Une approche holistique des questions environnementales met en lumière les limites atteintes
par l’utilisation des égouts pour éloigner les excrétats humains des espaces habités. Les mégapoles, en
particulier, sont aujourd’hui exposées à des enjeux aigus et encore méconnus. Dans un contexte de
changements globaux majeurs auxquels l’assainissement doit faire face, une si grande concentration de
population met le modèle classique de l’assainissement sous tension. À la saturation récurrente des
systèmes d’assainissement centralisés, s’ajoute une empreinte élevée en matière de dépense énergétique,
d’émissions de gaz à effet de serre et souvent de pollution des milieux aquatiques. Pourtant, ces excrétats,
gérés séparément, pourraient être utilisés comme matières fertilisantes : leur utilisation agricole permet de
sortir d’une logique de dépollution des excrétats et de créer un mutualisme entre territoires urbains et
agricoles, ces derniers bénéficiant alors de matières fertilisantes pérennes, locales et non fossiles. À partir
du cas de l’agglomération parisienne, nous proposons une analyse transversale des opportunités actuelles
de mise en oeuvre de filières de séparation à la source en contexte de grande concentration urbaine.
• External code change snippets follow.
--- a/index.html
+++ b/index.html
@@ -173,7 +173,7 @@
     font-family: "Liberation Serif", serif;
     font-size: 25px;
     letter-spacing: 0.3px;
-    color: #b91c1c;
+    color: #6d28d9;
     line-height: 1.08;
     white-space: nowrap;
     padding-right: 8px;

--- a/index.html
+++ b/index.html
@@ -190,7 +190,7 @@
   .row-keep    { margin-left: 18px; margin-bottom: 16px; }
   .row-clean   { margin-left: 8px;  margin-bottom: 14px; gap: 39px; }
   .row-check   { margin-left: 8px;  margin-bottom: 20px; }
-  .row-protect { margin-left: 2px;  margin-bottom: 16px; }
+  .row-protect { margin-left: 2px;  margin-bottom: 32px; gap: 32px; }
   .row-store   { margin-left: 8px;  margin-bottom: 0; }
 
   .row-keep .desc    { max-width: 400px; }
Plus
spécifiquement, nous nous intéressons aux freins et leviers techniques, organisationnels, économiques, en
vue de la production de fertilisants à partir des excrétats humains et en particulier des urines, dans de bonnes
conditions sanitaires et agronomiques. Nous montrons l’accumulation d’éléments de démonstration quant
aux limites du système d’assainissement actuel et la nécessité d’un changement de paradigme. Persiste,
nonobstant, une difficulté à mettre en place des projets pilotes (freins politiques, socioculturels,
économiques, réglementaires et techniques, exacerbés dans le contexte d’une mégapole). Toutefois, une
dynamique récente s’observe, avec des projets qui émergent en marge de la fabrique urbaine. Un facteur clé
de leur réussite tient à leur adaptation aux différentes configurations territoriales. Portés par des individus et
collectifs aux trajectoires spécifiques, ceux-ci laissent entrevoir une capacité à inventer de nouveaux
dispositifs sociotechniques de gestion des excrétats humains.